PARTE 3
Salí de la casa de mi padre con una parte del alma hecha pedazos y otra encendida como nunca. Antes de buscar a Roberto, pasé por mi casa. Carlos, mi segundo marido, estaba en la sala con el celular en la mano.
—Ahí viene la santa de los pobres —se burló—. ¿Ya le diste limosna a tu exmarido vagabundo? La gente acaba así porque quiere.
Lo miré como si lo viera por primera vez. Traje caro, reloj caro, corazón vacío.
—Vete de mi casa, Carlos.
Se rió.
—¿Qué?
—Que te vayas. Hoy. No puedo compartir mi vida con alguien que se burla de un hombre que se sacrificó por amor mientras tú no sacrificarías ni una comodidad por nadie.
Gritó, amenazó, me llamó loca. Pero esa vez no tuve miedo. En una hora estaba haciendo maletas.
Esa noche encontré a Roberto en una banca cerca de la Plaza de la Merced, envuelto en una cobija delgada. Al verme, se levantó asustado.
—Mariana, no deberías estar aquí.
No respondí. Lo abracé. Lo abracé con todo el dolor que había acumulado en cinco años de ignorancia.
—Ya sé todo, Roberto. Fui con mi papá. Sé que cargaste con una culpa que no era tuya para salvarme.
Su cuerpo se puso rígido.
—No debiste enterarte.
—Tú no debiste destruirte solo.
—No quería que perdieras a tu padre. Ni tu libertad.
Lloré contra su pecho.
—Me salvaste la vida y me dejaste creer que eras un fracasado. ¿Cómo pudiste cargar con eso?
Él bajó la mirada.
—Porque te amaba. Y porque aunque nos hubiéramos separado, nunca dejé de querer que estuvieras bien.

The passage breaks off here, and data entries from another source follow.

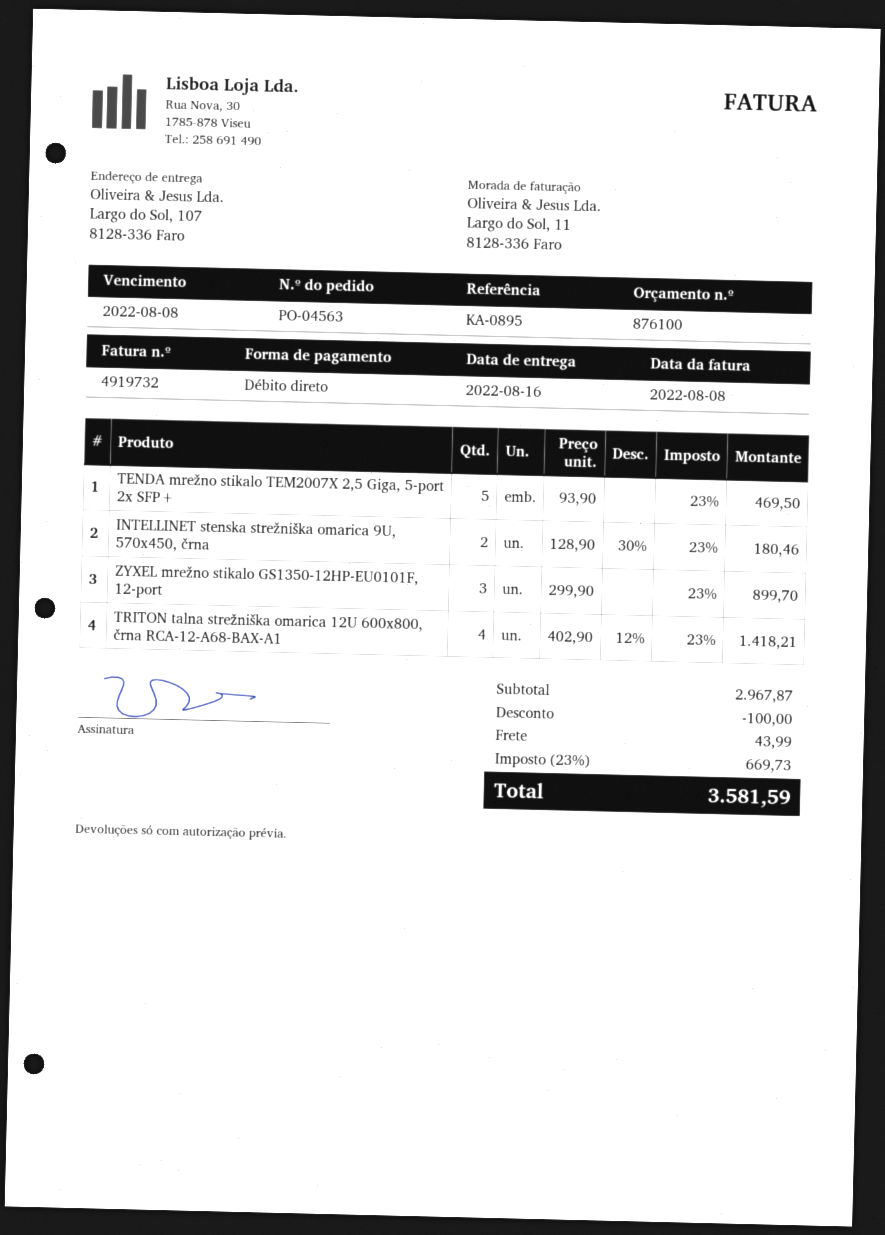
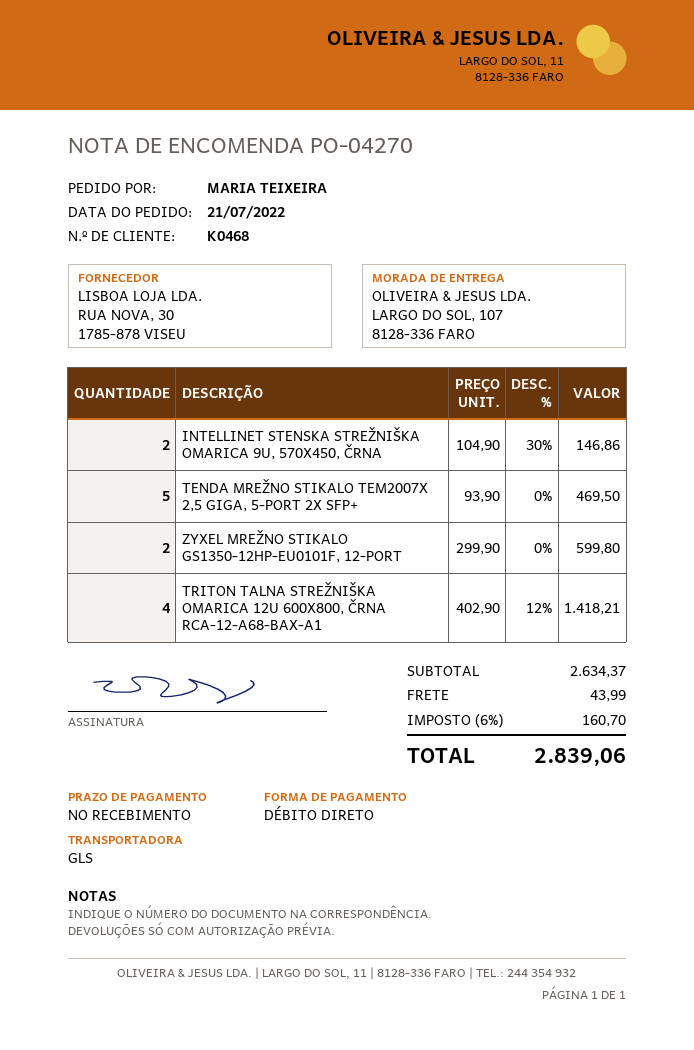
order number: PO-04563 -> PO-04270
INTELLINET stenska strežniška omarica 9U, 570x450, črna: 2 x 128.90 - 30% = 180.46 -> 2 x 104.90 - 30% = 146.86
ZYXEL mrežno stikalo GS1350-12HP-EU0101F, 12-port: 3 x 299.90 = 899.70 -> 2 x 299.90 = 599.80
subtotal: 2967.87 -> 2634.37
discount: 100.00 -> none
tax: 23% = 669.73 -> 6% = 160.70
total: 3581.59 -> 2839.06

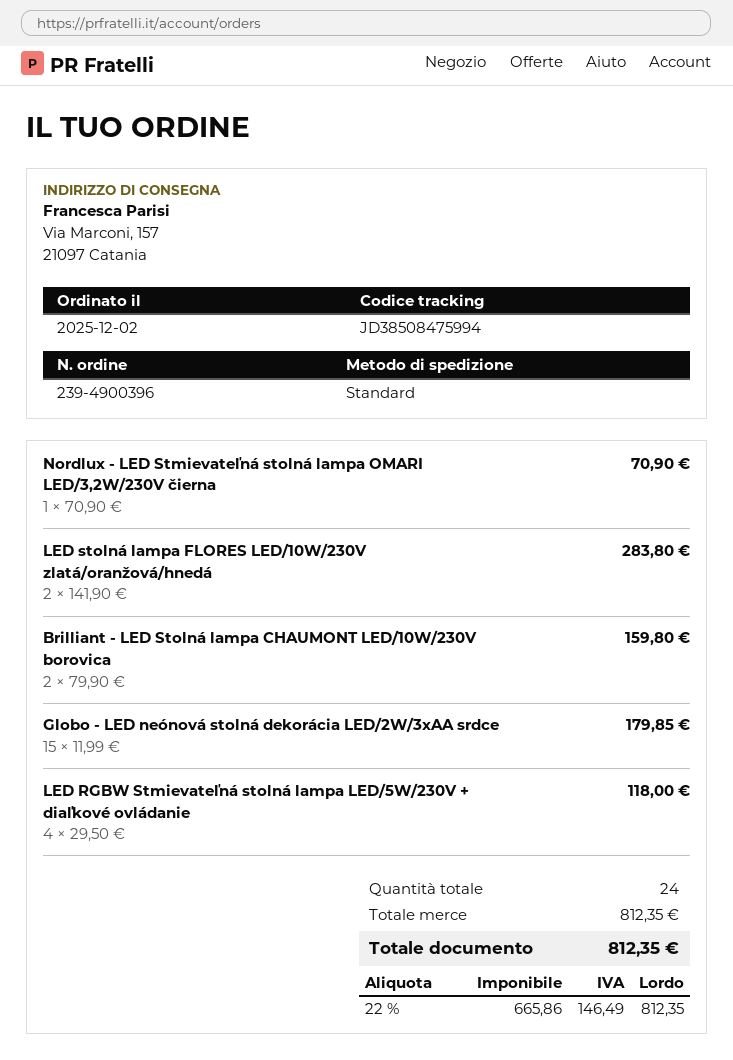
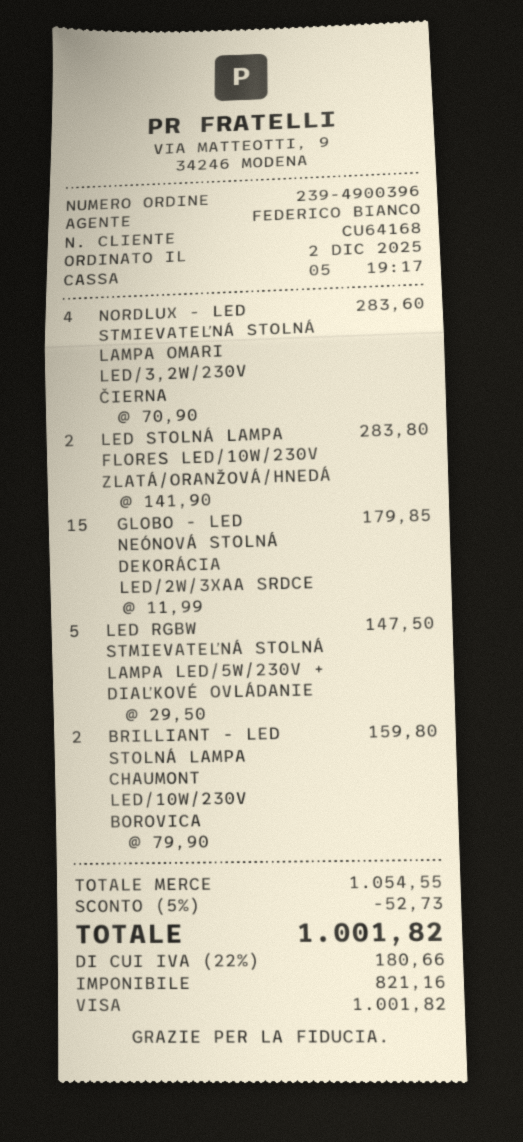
Nordlux - LED Stmievateľná stolná lampa OMARI LED/3,2W/230V čierna: 1 x 70.90 = 70.90 -> 4 x 70.90 = 283.60
LED RGBW Stmievateľná stolná lampa LED/5W/230V + diaľkové ovládanie: 4 x 29.50 = 118.00 -> 5 x 29.50 = 147.50
subtotal: 812.35 -> 1054.55
discount: none -> 5% = 52.73
net: 665.86 -> 821.16
tax: 22% = 146.49 -> 22% = 180.66
total: 812.35 -> 1001.82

Esa noche lo llevé a un hotel. No aceptó al principio, hasta que le dije:
—No es caridad. Es justicia.
Vendí mi camioneta, unas joyas y parte de mis inversiones. Mi padre firmó una declaración completa aceptando su responsabilidad moral y documental. No fue fácil; hubo abogados, trámites, revisiones, humillaciones. Pero poco a poco el nombre de Roberto empezó a limpiarse.
También lo llevé al médico. Tenía anemia, una tos vieja, dientes dañados y una tristeza que no salía en ningún estudio. Aun así, cada semana lo vi recuperar algo: la espalda recta, la voz firme, la mirada de maestro.
Tres meses después nos vimos en una cafetería del centro. Entró con una camisa azul sencilla, bien planchada. Parecía él otra vez.
—Me aceptaron en una preparatoria pública —dijo sonriendo—. Empiezo el lunes. Historia de México.
Lloré sin vergüenza.
—Te devolvieron lo que nunca debieron quitarte.